PUBLICÓ una sola novela en su vida y el cine la inmortalizó. Les hablo de Margaret Mitchell y, como habrán recordado, su obra se titulaba Lo que el viento se llevó, una expresión que bien pudiera utilizarse, en un juego de palabras fácil, para hablar de recaudaciones. Lo que quería recordar es que aquella mujer de principios del siglo XX lanzó una expresión dura como el pedernal que decía algo así como “¡La muerte, los impuestos y los hijos. Todo ello siempre viene cuando menos falta hace!” y que más de una persona aplaude de lo lindo. Los impuestos, claro que sí. El demonio de los pagos que tanto asusta al contribuyente y tanto aprecia el benefactor. Bien mirado, a lo largo del año –y ni qué decir tiene a lo largo de toda una vida...– todos jugamos uno u otro papel en el teatro de la vida. Va siendo hora de que lo asumamos con naturalidad.

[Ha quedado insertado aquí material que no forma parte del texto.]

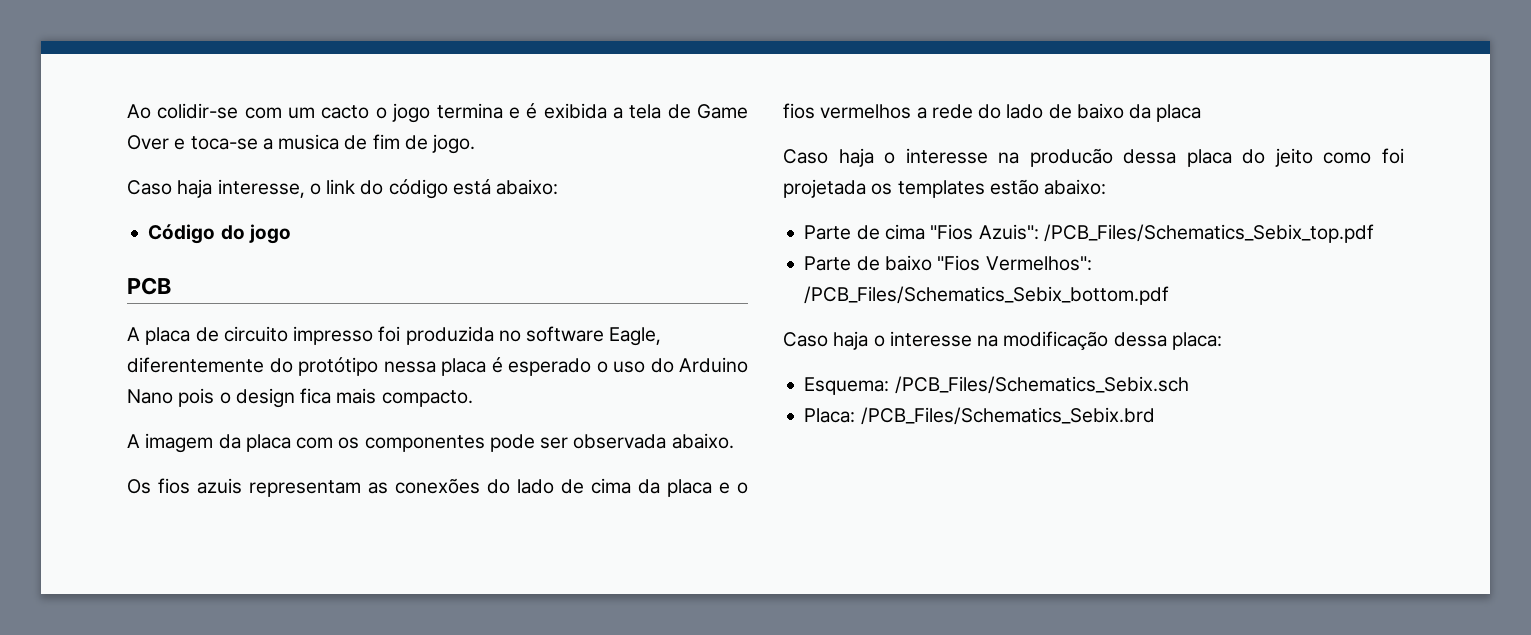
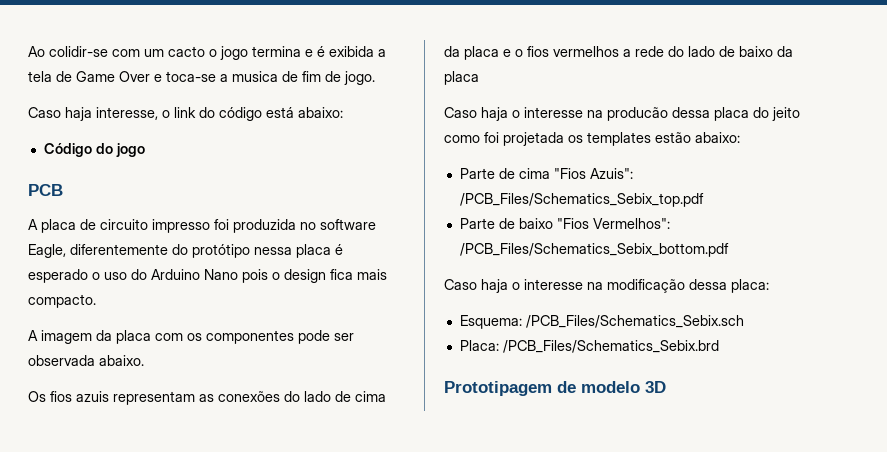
(1155, 416) none -> [444,381,666,396] // Prototipagem de modelo 3D

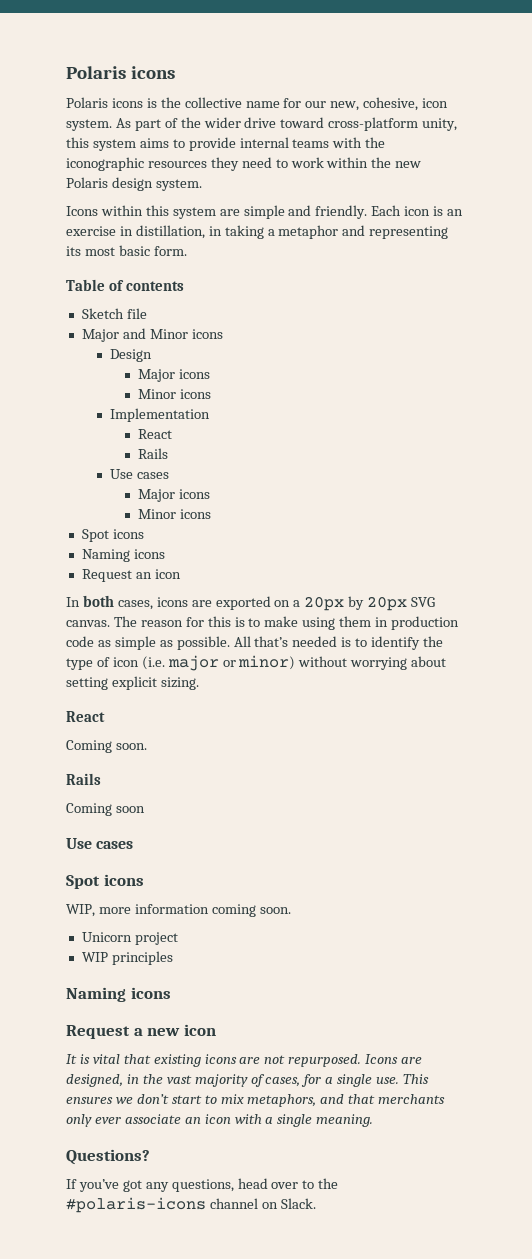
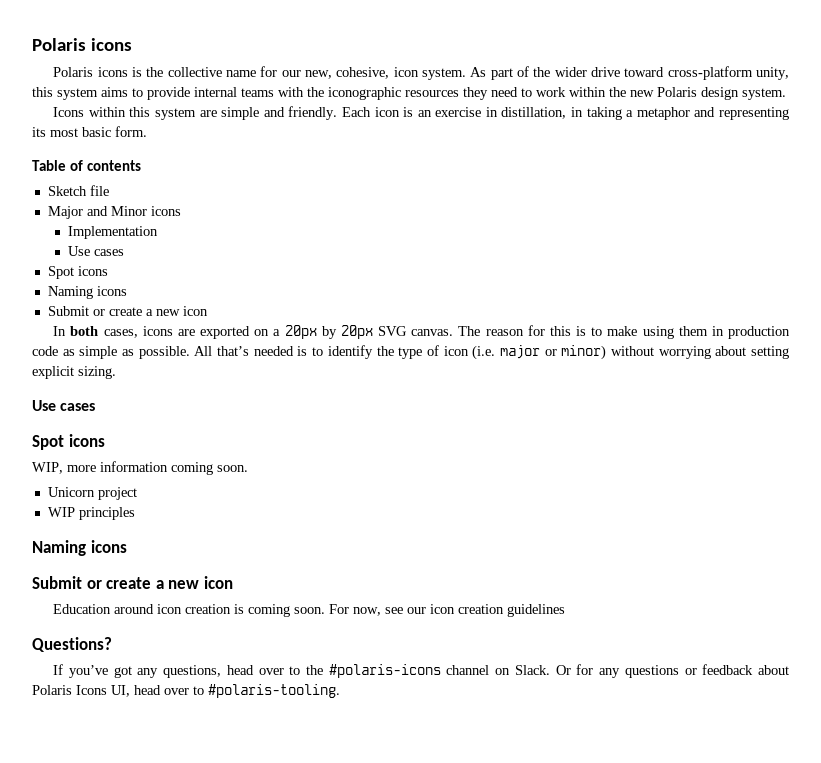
[110,349,153,362] [138,369,211,382] [138,389,212,399] // Design // Major icons // Minor icons -> (181, 211) none
[138,429,173,439] [138,448,169,459] [110,469,170,479] [138,489,211,502] [138,509,212,519] // React // Rails // Use cases // Major icons // Minor icons -> [67,246,124,256] // Use cases
[81,569,152,582] Request an -> [47,306,180,316] Submit or create a new
[66,711,105,722] [66,740,147,753] [66,773,101,785] [66,803,145,816] // React // Coming soon. // Rails // Coming soon -> (116, 372) none
[66,1024,216,1039] [66,1054,423,1067] [66,1074,430,1087] [66,1094,446,1107] [66,1114,374,1127] Request a new icon // It is vital that existing icons are not repurposed. Icons are designed, in the vast majority of cases, for a single use. This ensures we don’t start to mix metaphors, and that merchants only ever associate an icon with a single meaning. -> [32,576,233,589] [53,604,566,617] Submit or create a new icon // Education around icon creation is coming soon. For now, see our icon creation guidelines
(316, 1203) none -> [555,664,789,678] [32,684,340,698] Or for any questions or feedback about Polaris Icons UI, head over to #polaris-tooling.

La cifra que nos ha traído el recuerdo de los impuestos a este Sacacorchos es morrocotuda: 10.000 millones de euros, una cantidad que no cabría ni en aquella piscina, ¿se acuerdan?, del Tío Gilito que puede y debe abastecer las necesidades de un pueblo a nada que se reparta bien.

Durante el legendario Siglo de Oro destacó una serie de jesuitas con clarividencia para el pensamiento. No sé bien porqué pero ahora accede a mi memoria Juan de Mairena, uno de ellos, que mirando a su alrededor nos aseguró que “no hay en el mundo reino que tenga tantos premios públicos, encomiendas, pensiones, beneficios y oficios; con distribuirlos bien y con orden, se podría ahorrar de tocar tanto en la hacienda real o en otros arbitrios.” Eran otros tiempos, ¿verdad? Busquemos el equilibrio en la recaudación y en el reparto. La actividad de un pueblo está en proporción con los impuestos que paga. Y si la felicidad consiste en un justo medio entre el ocio y la actividad, los impuestos, intuyo, no han de ser excesivos.